Clustering Sequence Data with Mixture Markov Chains with Covariates Using Multiple Simplex Constrained Optimization Routine (MSiCOR)
提出一种基于模式搜索的全局优化方法MSiCOR,用于最大化混合马尔可夫模型的似然,在模拟和真实多发性硬化患者治疗序列数据中优于EM算法,并引入协变量实现更精准的聚类。
Mixture Markov Model (MMM) is a widely used tool to cluster sequences of events coming from a finite state-space. However, the MMM likelihood being multi-modal, the challenge remains in its maximization. Although Expectation-Maximization (EM) algorithm remains one of the most popular ways to estimate the MMM parameters, however, convergence of EM algorithm is not always guaranteed. Given the computational challenges in maximizing the mixture likelihood on the constrained parameter space, we develop a pattern search-based global optimization technique which can optimize any objective function on a collection of simplexes, which is eventually used to maximize MMM likelihood.

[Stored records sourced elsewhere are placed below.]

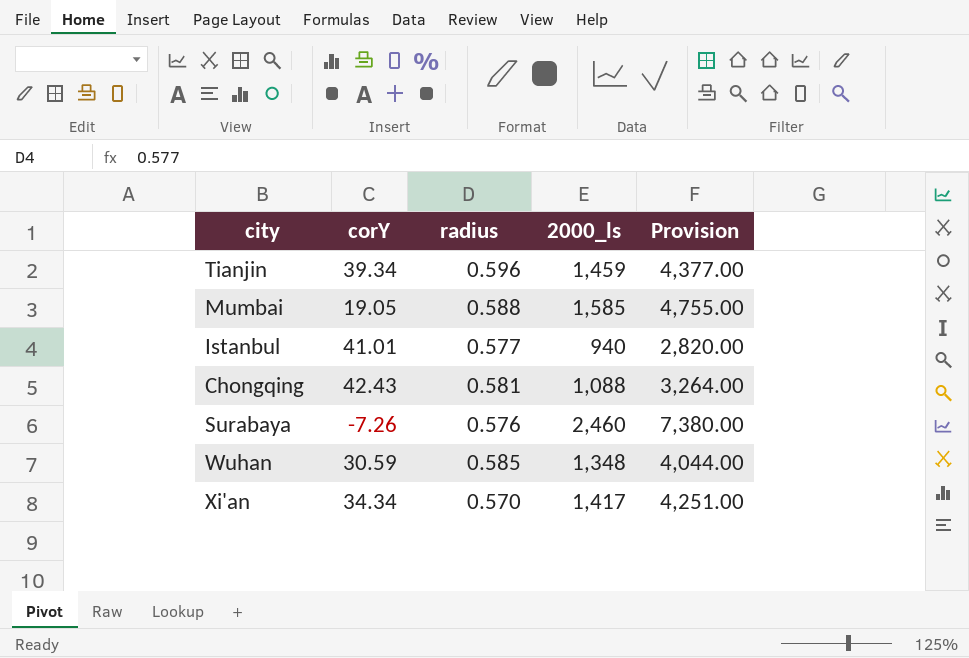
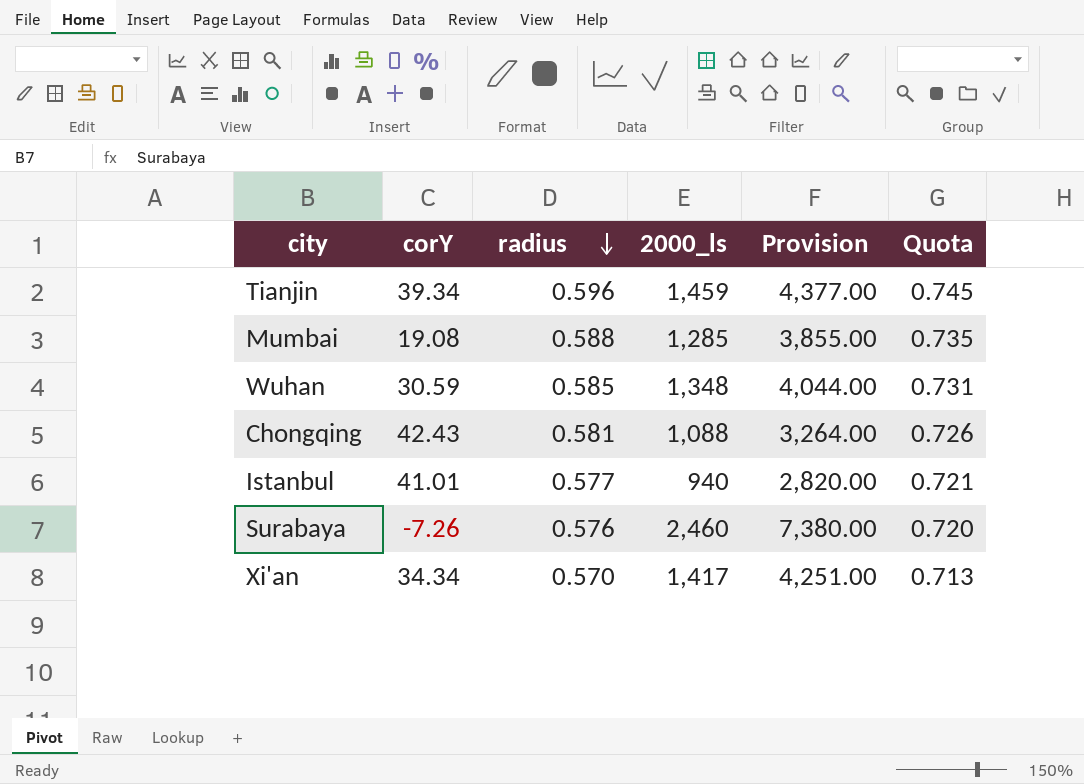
row order: none -> radius descending
column Quota | formula: none -> [radius] * 1.25
Mumbai | corY: 19.05 -> 19.08
Mumbai | 2000_ls: 1,585 -> 1,285
Mumbai | Provision: 4,755.00 -> 3,855.00

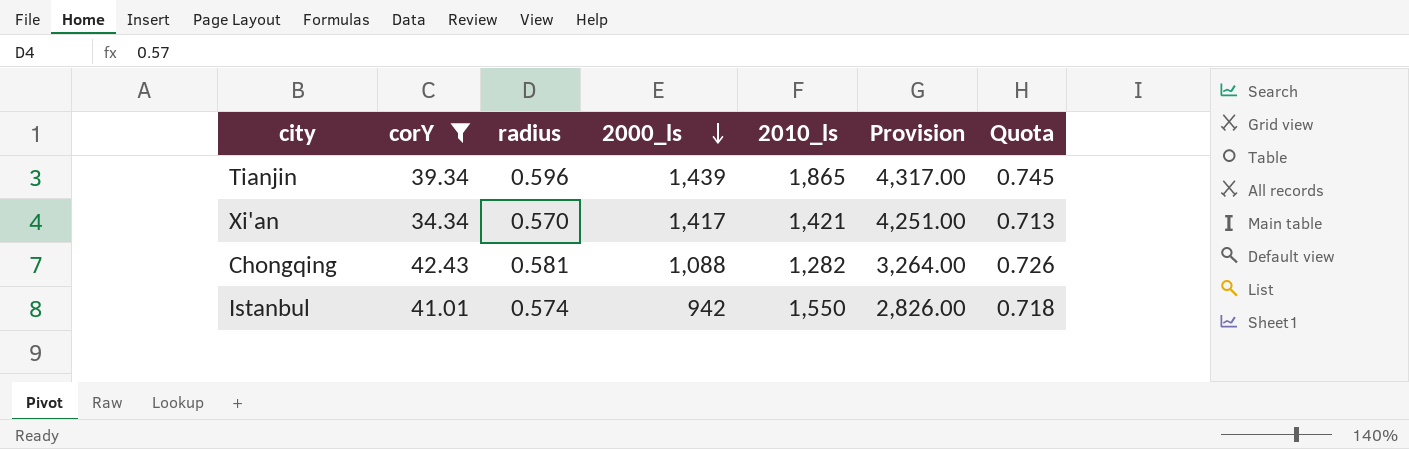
filter: none -> corY >= 34.34
row order: radius descending -> 2000_ls descending
column 2010_ls | position: none -> 5
Tianjin | 2000_ls: 1,459 -> 1,439
Tianjin | Provision: 4,377.00 -> 4,317.00
Istanbul | radius: 0.577 -> 0.574
Istanbul | 2000_ls: 940 -> 942
Istanbul | Provision: 2,820.00 -> 2,826.00
Istanbul | Quota: 0.721 -> 0.718

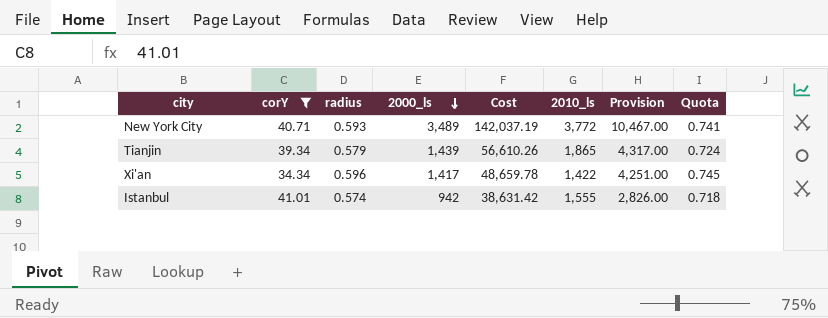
column Cost | formula: none -> [corY] * [2000_ls]
row Chongqing: 42.43 | 0.581 | 1,088 | 1,282 | 3,264.00 | 0.726 -> none
row New York City: none -> 40.71 | 0.593 | 3,489 | 142,037.19 | 3,772 | 10,467.00 | 0.741
Tianjin | radius: 0.596 -> 0.579
Tianjin | Quota: 0.745 -> 0.724
Xi'an | radius: 0.570 -> 0.596
Xi'an | 2010_ls: 1,421 -> 1,422
Xi'an | Quota: 0.713 -> 0.745
Istanbul | 2010_ls: 1,550 -> 1,555

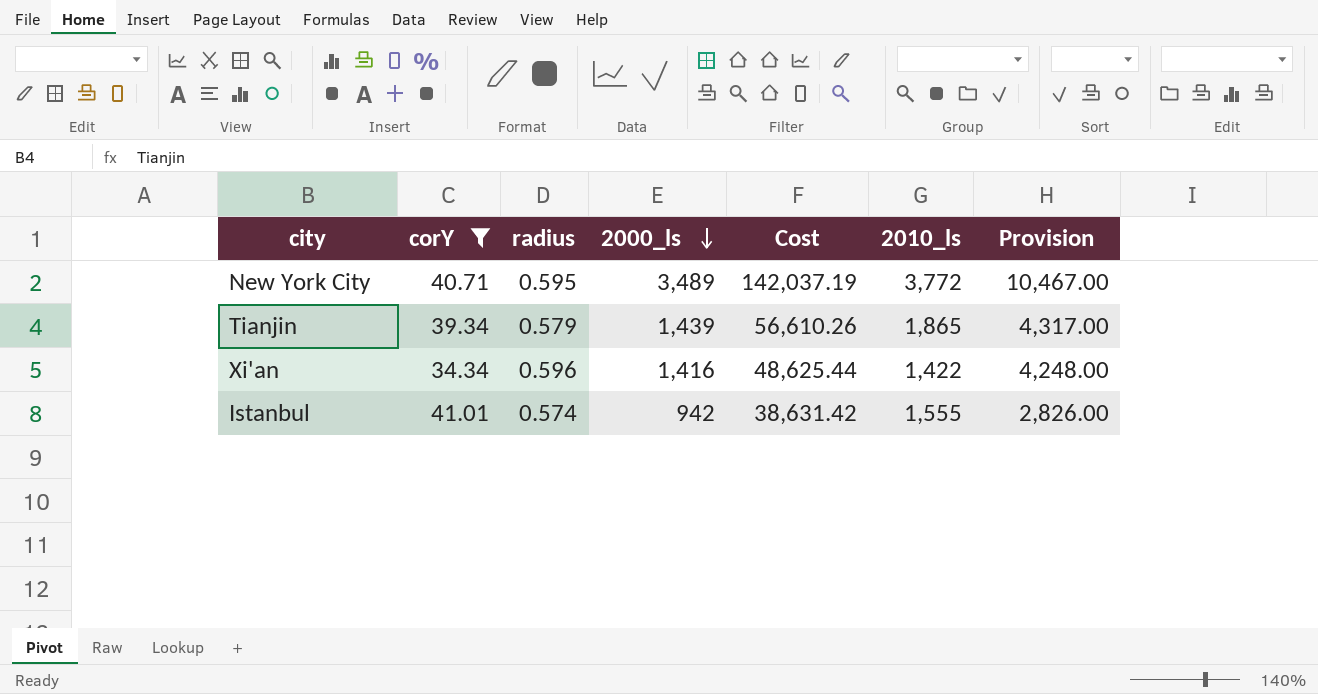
column Quota | formula: [radius] * 1.25 -> none
New York City | radius: 0.593 -> 0.595
Xi'an | 2000_ls: 1,417 -> 1,416
Xi'an | Cost: 48,659.78 -> 48,625.44
Xi'an | Provision: 4,251.00 -> 4,248.00

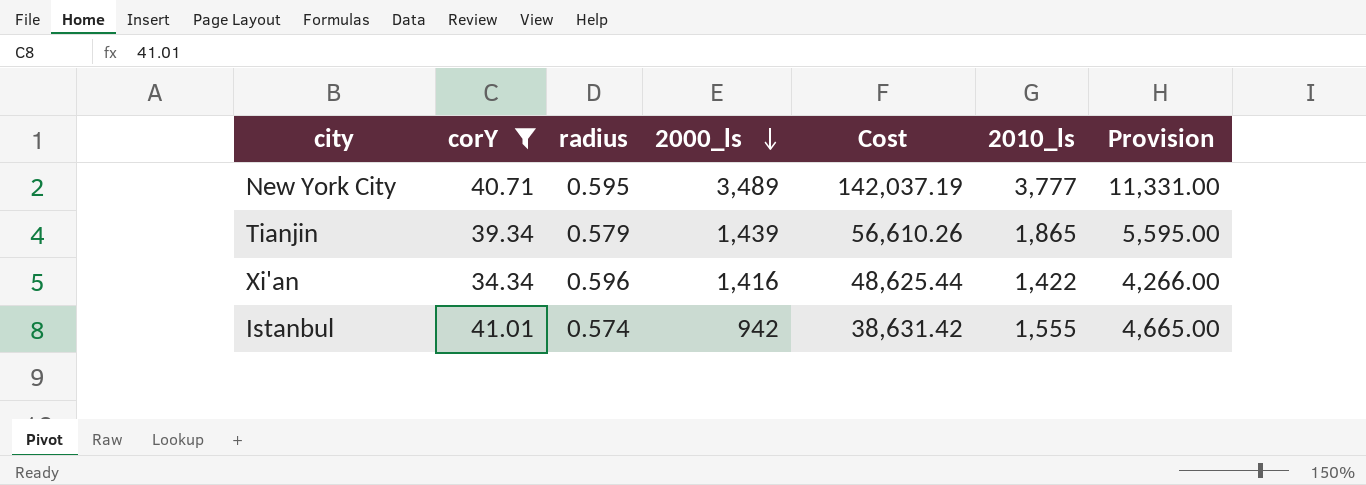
column Provision | formula: [2000_ls] * 3 -> [2010_ls] * 3
New York City | 2010_ls: 3,772 -> 3,777

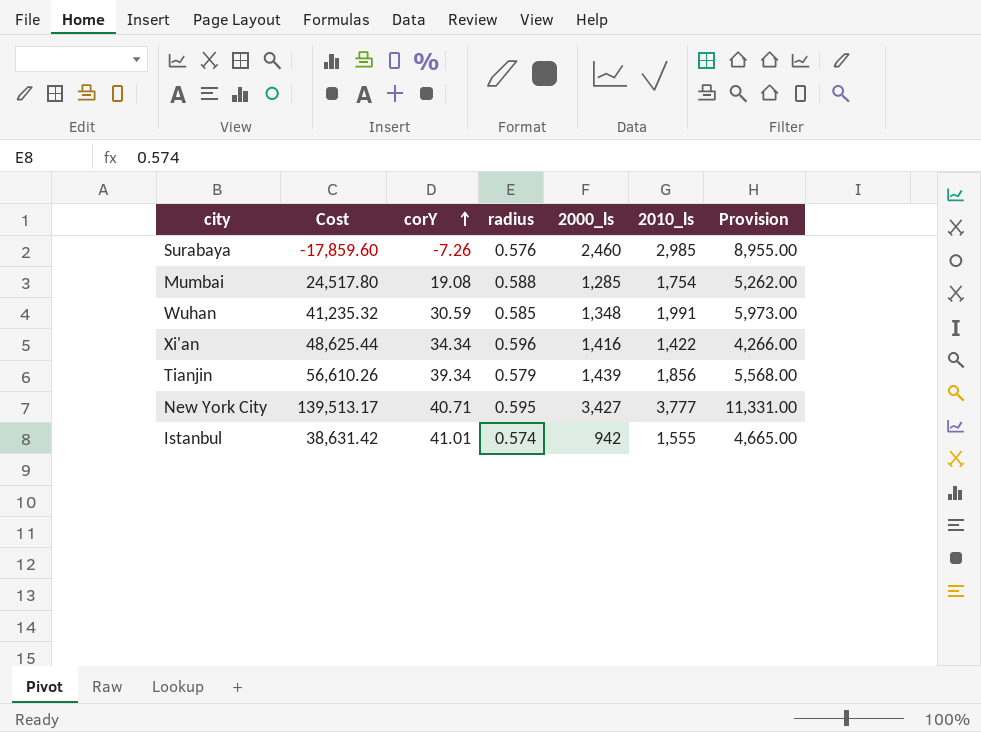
filter: corY >= 34.34 -> none
row order: 2000_ls descending -> corY ascending
column Cost | position: 5 -> 2
Tianjin | 2010_ls: 1,865 -> 1,856
Tianjin | Provision: 5,595.00 -> 5,568.00
New York City | Cost: 142,037.19 -> 139,513.17
New York City | 2000_ls: 3,489 -> 3,427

This is shown to outperform other related global optimization techniques. In simulation experiments, the proposed method is shown to outperform the expectation-maximization (EM) algorithm in the context of MMM estimation performance. The proposed method is applied to cluster Multiple sclerosis (MS) patients based on their treatment sequences of disease-modifying therapies (DMTs). We also propose a novel method to cluster people with MS based on DMT prescriptions and associated clinical features (covariates) using MMM with covariates. Based on the analysis, we divided MS patients into three clusters. Further cluster-specific summaries of relevant covariates indicate patient differences among the clusters. Supplementary materials for this article are available online.